## The problem
Write out all the data verbatim. Skip images.

══ Data to examine ══

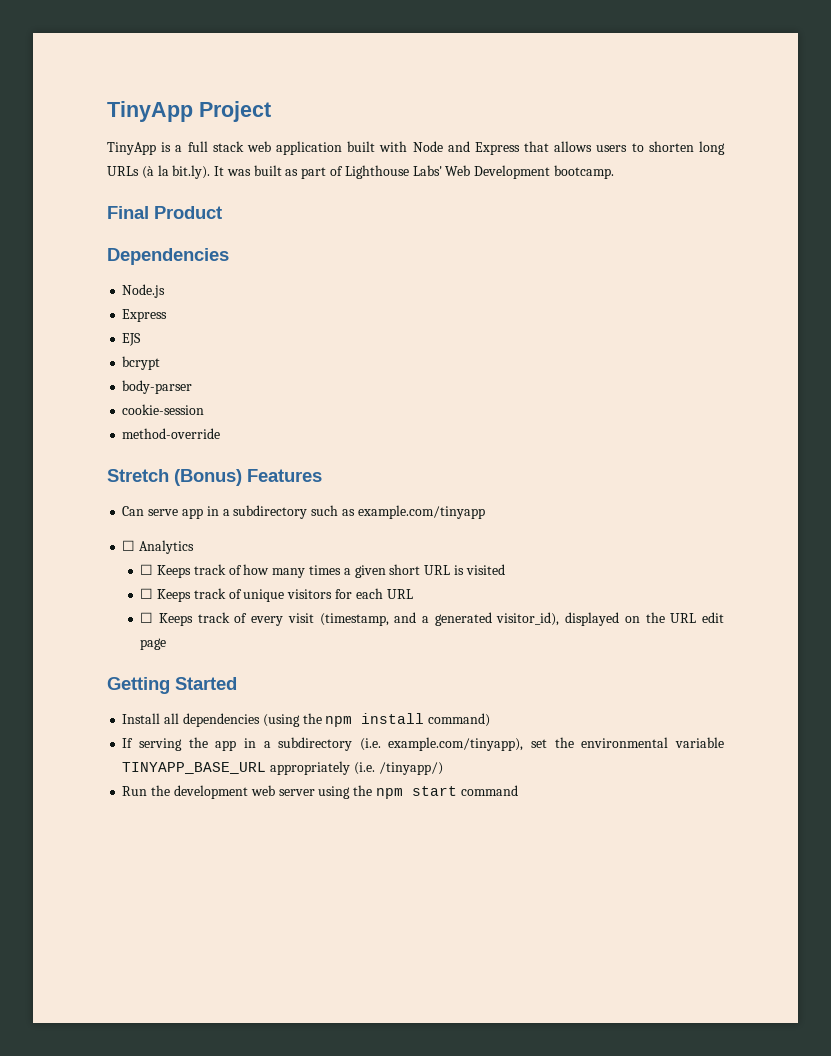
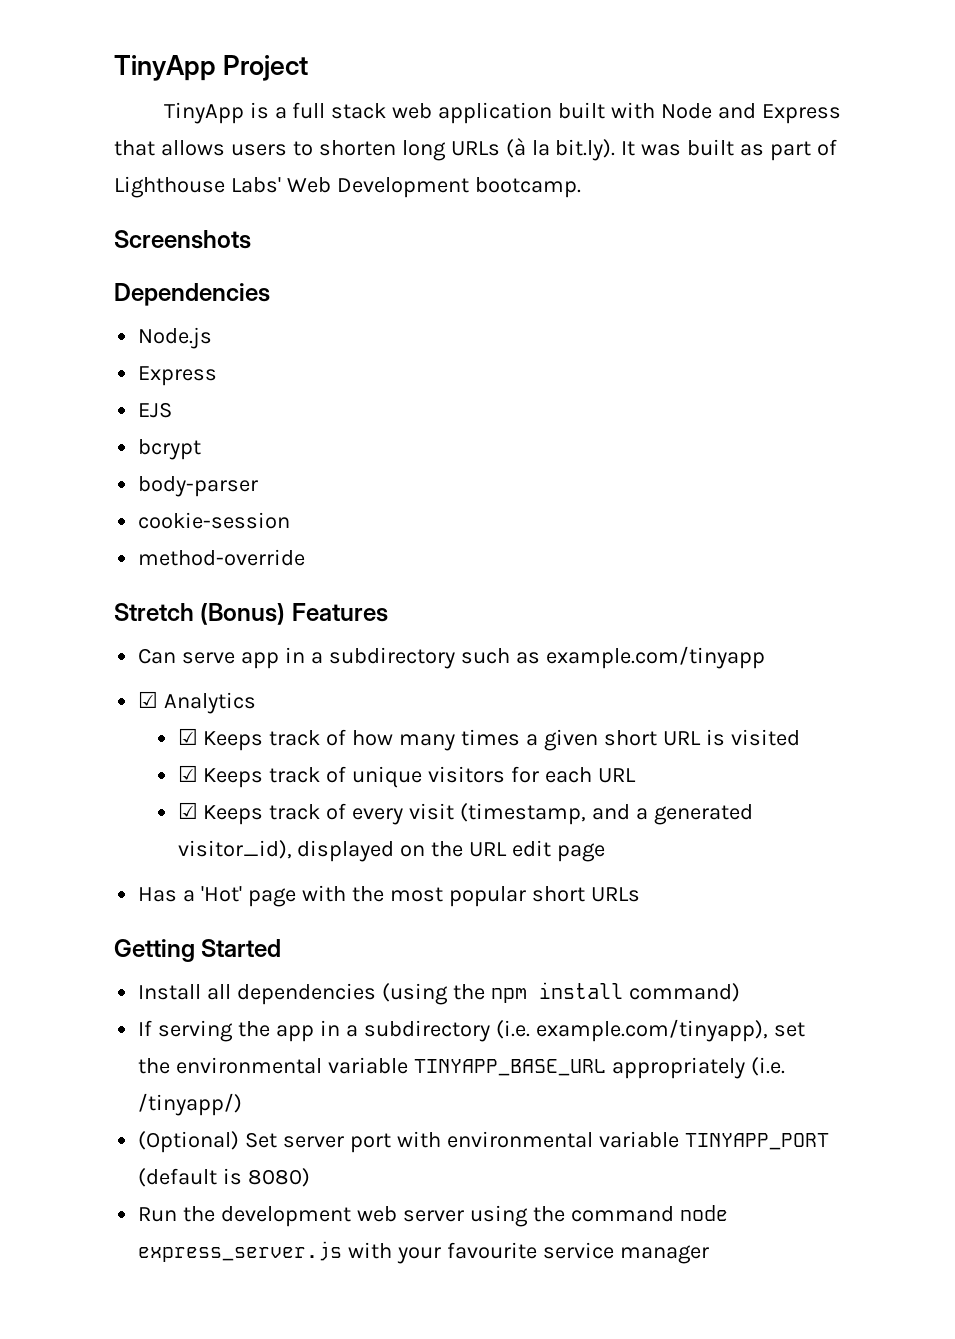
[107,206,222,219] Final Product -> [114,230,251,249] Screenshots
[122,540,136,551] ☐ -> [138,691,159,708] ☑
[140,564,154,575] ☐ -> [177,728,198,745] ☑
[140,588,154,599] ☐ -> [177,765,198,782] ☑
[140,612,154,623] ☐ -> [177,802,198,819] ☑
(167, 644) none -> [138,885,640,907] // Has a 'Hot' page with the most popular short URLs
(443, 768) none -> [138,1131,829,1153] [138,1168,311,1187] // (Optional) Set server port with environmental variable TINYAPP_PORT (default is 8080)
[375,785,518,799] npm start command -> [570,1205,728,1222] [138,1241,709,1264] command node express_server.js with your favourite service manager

═══

## Answer space
[107,206,222,219] Final Product -> [114,230,251,249] Screenshots
[122,540,136,551] ☐ -> [138,691,159,708] ☑
[140,564,154,575] ☐ -> [177,728,198,745] ☑
[140,588,154,599] ☐ -> [177,765,198,782] ☑
[140,612,154,623] ☐ -> [177,802,198,819] ☑
(167, 644) none -> [138,885,640,907] // Has a 'Hot' page with the most popular short URLs
(443, 768) none -> [138,1131,829,1153] [138,1168,311,1187] // (Optional) Set server port with environmental variable TINYAPP_PORT (default is 8080)
[375,785,518,799] npm start command -> [570,1205,728,1222] [138,1241,709,1264] command node express_server.js with your favourite service manager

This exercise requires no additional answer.